Actualités 04.08.2019 à 14h11
La «statue de fille» qui était exposée au musée du Mémorial national de Ravensbrück, en Allemagne.
La «statue de fille» présentée par le musée GEDOK à Berlin à l'exposition «Toys Are Us».

BERLIN, 04 août (Yonhap) -- Le Japon a fait pression sur le musée du Mémorial national de Ravensbrück, en Allemagne, pour que celui-ci retire la «statue de fille» qu'il abritait, a fait savoir ce dimanche Korea Verband, une association à but non lucratif basée à Berlin.

La présidente du groupe civique, Han Jung-hwa, avait fait don en 2017 de cette statue symbolisant les victimes coréennes de l'esclavage sexuel imposé par le Japon durant la Deuxième Guerre mondiale. Le mémorial se trouve dans la région de Brandebourg, dans le nord du pays.

Le musée a été construit à la mémoire des anciens prisonniers du camp de concentration de Ravensbrück qui a été le plus grand camp de concentration pour femmes en Allemagne. De 1939 à 1945, près de 132.000 femmes et enfants, 20.000 hommes et 1.000 adolescentes et jeunes femmes y ont été emprisonnés.

L'année dernière, l'ambassade du Japon en Allemagne avait demandé au Land de Brandebourg et au mémorial de retirer la statue de bronze en question.

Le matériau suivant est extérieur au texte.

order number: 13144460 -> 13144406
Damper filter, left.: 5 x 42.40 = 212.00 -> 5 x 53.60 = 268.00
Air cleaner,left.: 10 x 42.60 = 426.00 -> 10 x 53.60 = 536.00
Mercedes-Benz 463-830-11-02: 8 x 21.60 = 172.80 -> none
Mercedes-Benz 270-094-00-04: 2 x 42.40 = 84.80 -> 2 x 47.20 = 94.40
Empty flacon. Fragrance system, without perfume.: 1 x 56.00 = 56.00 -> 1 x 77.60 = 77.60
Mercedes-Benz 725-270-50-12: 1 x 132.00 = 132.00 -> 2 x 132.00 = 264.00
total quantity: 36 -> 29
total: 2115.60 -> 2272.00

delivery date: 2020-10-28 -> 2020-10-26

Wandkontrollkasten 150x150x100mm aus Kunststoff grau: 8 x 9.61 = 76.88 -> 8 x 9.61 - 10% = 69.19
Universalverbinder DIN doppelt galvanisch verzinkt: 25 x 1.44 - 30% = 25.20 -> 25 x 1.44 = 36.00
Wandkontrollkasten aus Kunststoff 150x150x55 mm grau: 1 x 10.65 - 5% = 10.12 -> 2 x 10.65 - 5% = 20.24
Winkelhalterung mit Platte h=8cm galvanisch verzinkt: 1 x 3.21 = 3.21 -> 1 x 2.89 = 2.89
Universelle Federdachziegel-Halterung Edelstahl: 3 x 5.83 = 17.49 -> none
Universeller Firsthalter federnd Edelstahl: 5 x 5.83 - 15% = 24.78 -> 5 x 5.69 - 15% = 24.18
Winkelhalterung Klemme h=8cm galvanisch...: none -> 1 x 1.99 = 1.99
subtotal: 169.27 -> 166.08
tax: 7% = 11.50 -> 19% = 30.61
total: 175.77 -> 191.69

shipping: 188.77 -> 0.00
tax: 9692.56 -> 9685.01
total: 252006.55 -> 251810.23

«J'ai entendu que le gouvernement de Brandebourg et le musée étaient sous la pression du Japon», a dit Han. Le musée n'a pas résisté à la pression japonaise et l'a retirée, a-t-elle ajouté.

Les historiens estiment à environ 200.000 le nombre de femmes, la plupart des Coréennes, qui ont servi d'esclaves sexuelles à des soldats du front de l'armée impériale japonaise durant la guerre. Celles-ci sont appelées aujourd'hui par euphémisme «femmes de réconfort».

L'ambassade japonaise a également protesté auprès du musée GEDOK à Berlin pour la présentation depuis vendredi d'une «statue de fille» à une exposition intitulée «Toys Are Us».